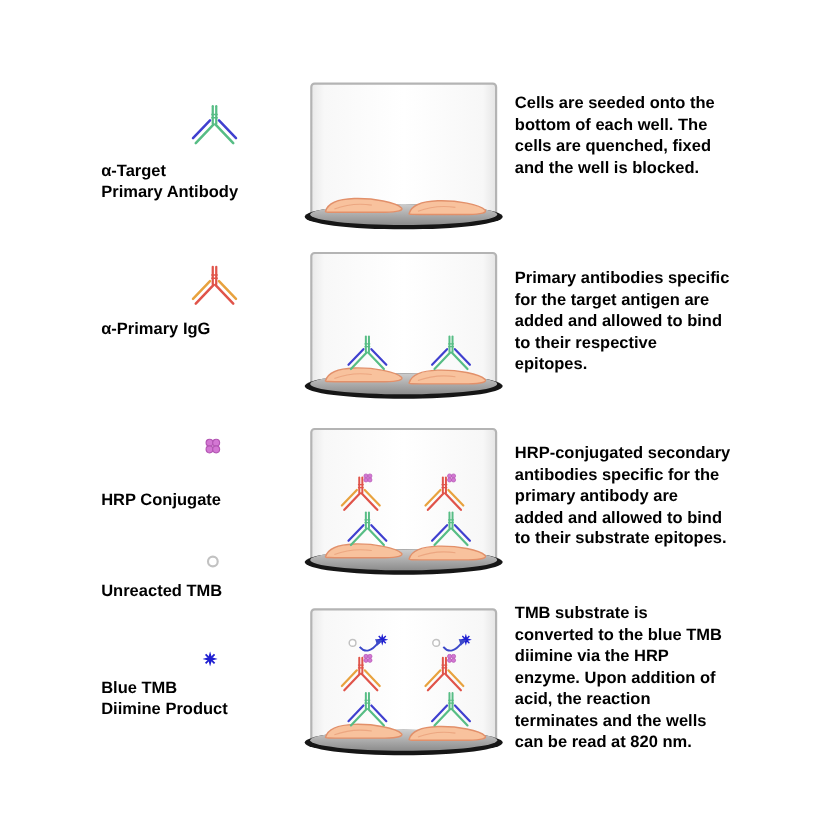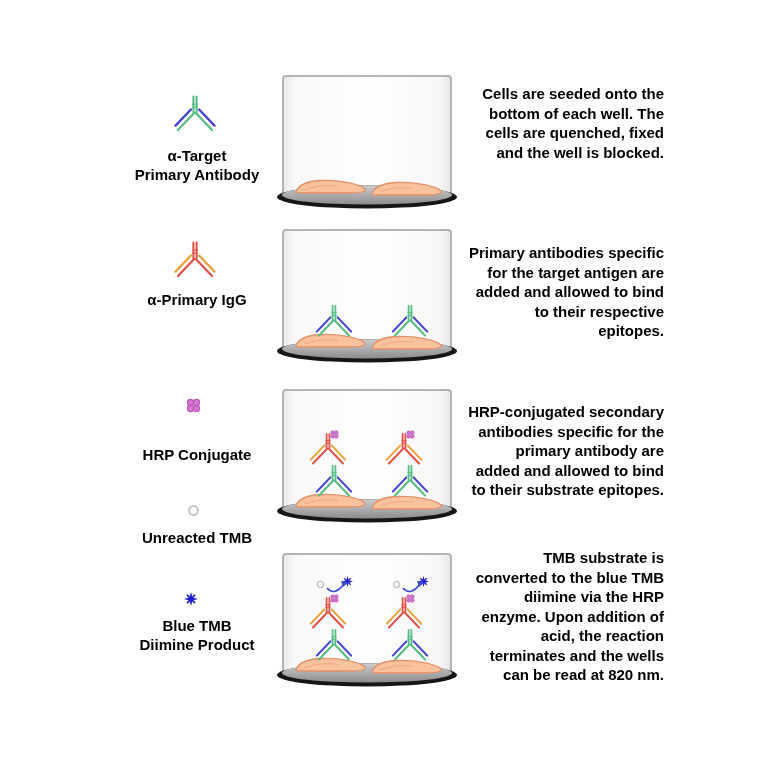--- a/index.html
+++ b/index.html
@@ -9,7 +9,7 @@
     font-weight:700;font-size:15px;line-height:19px;color:#000;}
   .legend-icon{position:absolute;}
   .desc{position:absolute;left:468px;width:196px;margin:0;
-    font-weight:700;font-size:15px;line-height:19.5px;color:#000;text-align:right;}
+    font-weight:700;font-size:15px;line-height:19.5px;color:#000;text-align:left;}
   .well{position:absolute;}
   .ab-primary{--hc:var(--primaryHeavy,#57bd85);--lc:var(--primaryLight,#4040cf);}
   .ab-secondary{--hc:var(--secondaryHeavy,#e0544a);--lc:var(--secondaryLight,#e8a23e);}

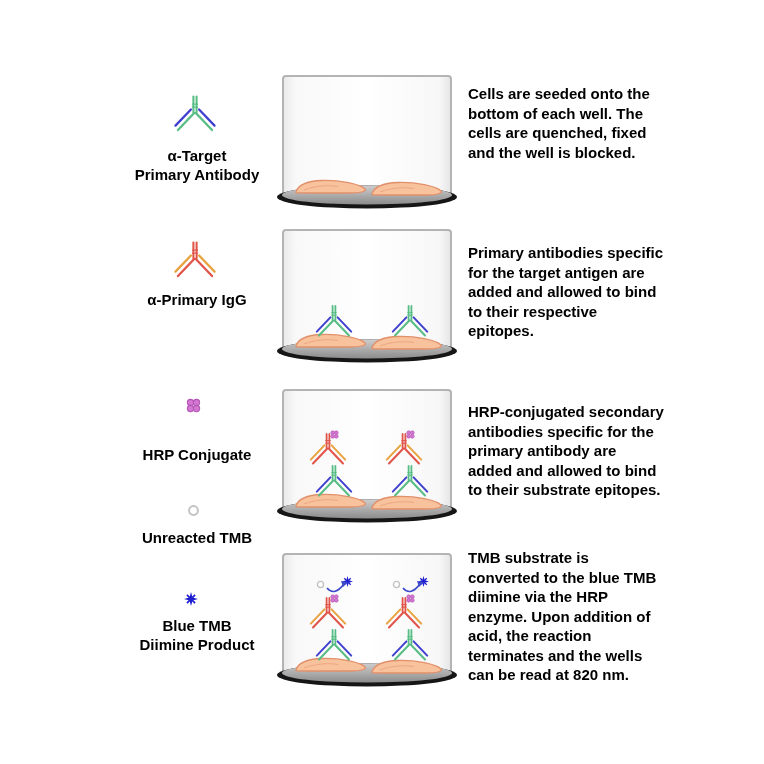--- a/index.html
+++ b/index.html
@@ -5,7 +5,7 @@
   html,body{margin:0;padding:0;background:#fff;}
   body{font-family:"Liberation Sans", sans-serif;}
   .canvas{position:relative;width:764px;height:764px;background:#fff;overflow:hidden;}
-  .legend-label{position:absolute;left:92px;width:210px;text-align:center;
+  .legend-label{position:absolute;left:92px;width:210px;
     font-weight:700;font-size:15px;line-height:19px;color:#000;}
   .legend-icon{position:absolute;}
   .desc{position:absolute;left:468px;width:196px;margin:0;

════════════════

WHAT IS EXPECTED =
Copy all of the records verbatim, omitting the pictures.

ANSWER =
--- a/index.html
+++ b/index.html
@@ -9,7 +9,7 @@
     font-weight:700;font-size:15px;line-height:19px;color:#000;}
   .legend-icon{position:absolute;}
   .desc{position:absolute;left:468px;width:196px;margin:0;
-    font-weight:700;font-size:15px;line-height:19.5px;color:#000;text-align:right;}
+    font-weight:700;font-size:15px;line-height:19.5px;color:#000;text-align:left;}
   .well{position:absolute;}
   .ab-primary{--hc:var(--primaryHeavy,#57bd85);--lc:var(--primaryLight,#4040cf);}
   .ab-secondary{--hc:var(--secondaryHeavy,#e0544a);--lc:var(--secondaryLight,#e8a23e);}

--- a/index.html
+++ b/index.html
@@ -5,7 +5,7 @@
   html,body{margin:0;padding:0;background:#fff;}
   body{font-family:"Liberation Sans", sans-serif;}
   .canvas{position:relative;width:764px;height:764px;background:#fff;overflow:hidden;}
-  .legend-label{position:absolute;left:92px;width:210px;text-align:center;
+  .legend-label{position:absolute;left:92px;width:210px;
     font-weight:700;font-size:15px;line-height:19px;color:#000;}
   .legend-icon{position:absolute;}
   .desc{position:absolute;left:468px;width:196px;margin:0;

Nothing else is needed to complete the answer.